[Records from a data collection]
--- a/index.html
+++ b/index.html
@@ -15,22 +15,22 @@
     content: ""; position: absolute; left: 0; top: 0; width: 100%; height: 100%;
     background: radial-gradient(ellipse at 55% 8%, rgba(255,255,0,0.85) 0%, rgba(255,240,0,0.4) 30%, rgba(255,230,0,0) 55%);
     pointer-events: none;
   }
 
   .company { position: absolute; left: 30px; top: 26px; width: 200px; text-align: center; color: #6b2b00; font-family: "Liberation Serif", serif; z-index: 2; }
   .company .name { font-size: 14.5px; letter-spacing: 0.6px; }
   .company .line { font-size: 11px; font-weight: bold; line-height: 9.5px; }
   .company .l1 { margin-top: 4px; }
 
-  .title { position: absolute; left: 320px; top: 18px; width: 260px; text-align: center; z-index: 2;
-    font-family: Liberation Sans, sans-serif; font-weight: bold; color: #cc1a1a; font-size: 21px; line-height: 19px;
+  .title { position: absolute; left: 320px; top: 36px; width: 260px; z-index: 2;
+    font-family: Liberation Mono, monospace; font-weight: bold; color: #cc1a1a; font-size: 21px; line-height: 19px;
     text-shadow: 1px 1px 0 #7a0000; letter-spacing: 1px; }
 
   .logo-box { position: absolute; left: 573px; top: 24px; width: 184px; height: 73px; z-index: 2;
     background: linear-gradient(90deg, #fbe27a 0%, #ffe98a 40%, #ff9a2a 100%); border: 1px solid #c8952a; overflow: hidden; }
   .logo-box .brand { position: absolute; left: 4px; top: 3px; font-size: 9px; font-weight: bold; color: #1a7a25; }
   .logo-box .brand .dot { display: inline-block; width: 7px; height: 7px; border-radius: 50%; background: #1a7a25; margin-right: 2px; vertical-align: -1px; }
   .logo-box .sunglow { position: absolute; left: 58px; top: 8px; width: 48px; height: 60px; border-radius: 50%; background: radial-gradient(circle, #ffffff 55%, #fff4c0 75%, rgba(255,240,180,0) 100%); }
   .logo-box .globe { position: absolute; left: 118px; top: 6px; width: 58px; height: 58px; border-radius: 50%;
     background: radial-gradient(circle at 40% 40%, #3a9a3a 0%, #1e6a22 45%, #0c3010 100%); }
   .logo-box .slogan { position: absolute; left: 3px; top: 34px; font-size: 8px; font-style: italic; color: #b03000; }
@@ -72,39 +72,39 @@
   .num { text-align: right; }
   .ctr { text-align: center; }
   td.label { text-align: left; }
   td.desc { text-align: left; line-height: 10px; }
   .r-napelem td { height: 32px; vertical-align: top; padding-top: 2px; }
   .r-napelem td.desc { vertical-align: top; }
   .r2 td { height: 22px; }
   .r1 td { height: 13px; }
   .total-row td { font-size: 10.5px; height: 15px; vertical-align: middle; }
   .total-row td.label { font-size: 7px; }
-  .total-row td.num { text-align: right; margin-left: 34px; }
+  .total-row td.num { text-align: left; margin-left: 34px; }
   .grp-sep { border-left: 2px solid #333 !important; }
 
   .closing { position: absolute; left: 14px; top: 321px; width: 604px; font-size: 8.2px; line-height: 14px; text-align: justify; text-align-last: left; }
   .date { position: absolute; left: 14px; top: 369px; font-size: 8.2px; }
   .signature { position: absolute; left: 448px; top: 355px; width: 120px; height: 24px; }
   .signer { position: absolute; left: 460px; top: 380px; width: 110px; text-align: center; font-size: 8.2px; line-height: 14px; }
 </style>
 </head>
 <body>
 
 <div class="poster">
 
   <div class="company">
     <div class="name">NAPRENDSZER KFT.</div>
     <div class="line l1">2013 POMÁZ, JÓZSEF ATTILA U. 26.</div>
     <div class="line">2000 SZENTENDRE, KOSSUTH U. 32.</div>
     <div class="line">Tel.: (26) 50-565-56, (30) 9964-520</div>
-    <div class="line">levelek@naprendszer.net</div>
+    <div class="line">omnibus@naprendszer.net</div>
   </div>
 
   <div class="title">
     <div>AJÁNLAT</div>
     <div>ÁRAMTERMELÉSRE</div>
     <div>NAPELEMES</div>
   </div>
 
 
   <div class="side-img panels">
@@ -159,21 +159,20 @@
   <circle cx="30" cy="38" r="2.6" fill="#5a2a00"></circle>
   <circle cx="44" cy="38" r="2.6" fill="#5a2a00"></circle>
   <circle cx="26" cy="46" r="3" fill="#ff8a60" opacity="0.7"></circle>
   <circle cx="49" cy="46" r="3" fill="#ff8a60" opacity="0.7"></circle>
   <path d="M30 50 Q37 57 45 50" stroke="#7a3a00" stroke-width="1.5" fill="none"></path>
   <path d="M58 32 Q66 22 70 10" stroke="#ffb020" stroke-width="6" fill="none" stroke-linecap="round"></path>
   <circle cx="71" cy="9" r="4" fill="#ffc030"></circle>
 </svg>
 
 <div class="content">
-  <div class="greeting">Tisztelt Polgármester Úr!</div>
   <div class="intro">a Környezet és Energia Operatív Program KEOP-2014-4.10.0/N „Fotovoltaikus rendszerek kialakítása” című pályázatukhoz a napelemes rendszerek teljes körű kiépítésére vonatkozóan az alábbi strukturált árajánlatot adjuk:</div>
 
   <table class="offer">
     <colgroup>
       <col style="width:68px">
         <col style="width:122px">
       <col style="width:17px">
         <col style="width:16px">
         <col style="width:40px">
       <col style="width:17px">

_ACTIVITY_
The full set of entries should appear again, unchanged, line by line.

_RESPONSE_
--- a/index.html
+++ b/index.html
@@ -15,22 +15,22 @@
     content: ""; position: absolute; left: 0; top: 0; width: 100%; height: 100%;
     background: radial-gradient(ellipse at 55% 8%, rgba(255,255,0,0.85) 0%, rgba(255,240,0,0.4) 30%, rgba(255,230,0,0) 55%);
     pointer-events: none;
   }
 
   .company { position: absolute; left: 30px; top: 26px; width: 200px; text-align: center; color: #6b2b00; font-family: "Liberation Serif", serif; z-index: 2; }
   .company .name { font-size: 14.5px; letter-spacing: 0.6px; }
   .company .line { font-size: 11px; font-weight: bold; line-height: 9.5px; }
   .company .l1 { margin-top: 4px; }
 
-  .title { position: absolute; left: 320px; top: 18px; width: 260px; text-align: center; z-index: 2;
-    font-family: Liberation Sans, sans-serif; font-weight: bold; color: #cc1a1a; font-size: 21px; line-height: 19px;
+  .title { position: absolute; left: 320px; top: 36px; width: 260px; z-index: 2;
+    font-family: Liberation Mono, monospace; font-weight: bold; color: #cc1a1a; font-size: 21px; line-height: 19px;
     text-shadow: 1px 1px 0 #7a0000; letter-spacing: 1px; }
 
   .logo-box { position: absolute; left: 573px; top: 24px; width: 184px; height: 73px; z-index: 2;
     background: linear-gradient(90deg, #fbe27a 0%, #ffe98a 40%, #ff9a2a 100%); border: 1px solid #c8952a; overflow: hidden; }
   .logo-box .brand { position: absolute; left: 4px; top: 3px; font-size: 9px; font-weight: bold; color: #1a7a25; }
   .logo-box .brand .dot { display: inline-block; width: 7px; height: 7px; border-radius: 50%; background: #1a7a25; margin-right: 2px; vertical-align: -1px; }
   .logo-box .sunglow { position: absolute; left: 58px; top: 8px; width: 48px; height: 60px; border-radius: 50%; background: radial-gradient(circle, #ffffff 55%, #fff4c0 75%, rgba(255,240,180,0) 100%); }
   .logo-box .globe { position: absolute; left: 118px; top: 6px; width: 58px; height: 58px; border-radius: 50%;
     background: radial-gradient(circle at 40% 40%, #3a9a3a 0%, #1e6a22 45%, #0c3010 100%); }
   .logo-box .slogan { position: absolute; left: 3px; top: 34px; font-size: 8px; font-style: italic; color: #b03000; }
@@ -72,39 +72,39 @@
   .num { text-align: right; }
   .ctr { text-align: center; }
   td.label { text-align: left; }
   td.desc { text-align: left; line-height: 10px; }
   .r-napelem td { height: 32px; vertical-align: top; padding-top: 2px; }
   .r-napelem td.desc { vertical-align: top; }
   .r2 td { height: 22px; }
   .r1 td { height: 13px; }
   .total-row td { font-size: 10.5px; height: 15px; vertical-align: middle; }
   .total-row td.label { font-size: 7px; }
-  .total-row td.num { text-align: right; margin-left: 34px; }
+  .total-row td.num { text-align: left; margin-left: 34px; }
   .grp-sep { border-left: 2px solid #333 !important; }
 
   .closing { position: absolute; left: 14px; top: 321px; width: 604px; font-size: 8.2px; line-height: 14px; text-align: justify; text-align-last: left; }
   .date { position: absolute; left: 14px; top: 369px; font-size: 8.2px; }
   .signature { position: absolute; left: 448px; top: 355px; width: 120px; height: 24px; }
   .signer { position: absolute; left: 460px; top: 380px; width: 110px; text-align: center; font-size: 8.2px; line-height: 14px; }
 </style>
 </head>
 <body>
 
 <div class="poster">
 
   <div class="company">
     <div class="name">NAPRENDSZER KFT.</div>
     <div class="line l1">2013 POMÁZ, JÓZSEF ATTILA U. 26.</div>
     <div class="line">2000 SZENTENDRE, KOSSUTH U. 32.</div>
     <div class="line">Tel.: (26) 50-565-56, (30) 9964-520</div>
-    <div class="line">levelek@naprendszer.net</div>
+    <div class="line">omnibus@naprendszer.net</div>
   </div>
 
   <div class="title">
     <div>AJÁNLAT</div>
     <div>ÁRAMTERMELÉSRE</div>
     <div>NAPELEMES</div>
   </div>
 
 
   <div class="side-img panels">
@@ -159,21 +159,20 @@
   <circle cx="30" cy="38" r="2.6" fill="#5a2a00"></circle>
   <circle cx="44" cy="38" r="2.6" fill="#5a2a00"></circle>
   <circle cx="26" cy="46" r="3" fill="#ff8a60" opacity="0.7"></circle>
   <circle cx="49" cy="46" r="3" fill="#ff8a60" opacity="0.7"></circle>
   <path d="M30 50 Q37 57 45 50" stroke="#7a3a00" stroke-width="1.5" fill="none"></path>
   <path d="M58 32 Q66 22 70 10" stroke="#ffb020" stroke-width="6" fill="none" stroke-linecap="round"></path>
   <circle cx="71" cy="9" r="4" fill="#ffc030"></circle>
 </svg>
 
 <div class="content">
-  <div class="greeting">Tisztelt Polgármester Úr!</div>
   <div class="intro">a Környezet és Energia Operatív Program KEOP-2014-4.10.0/N „Fotovoltaikus rendszerek kialakítása” című pályázatukhoz a napelemes rendszerek teljes körű kiépítésére vonatkozóan az alábbi strukturált árajánlatot adjuk:</div>
 
   <table class="offer">
     <colgroup>
       <col style="width:68px">
         <col style="width:122px">
       <col style="width:17px">
         <col style="width:16px">
         <col style="width:40px">
       <col style="width:17px">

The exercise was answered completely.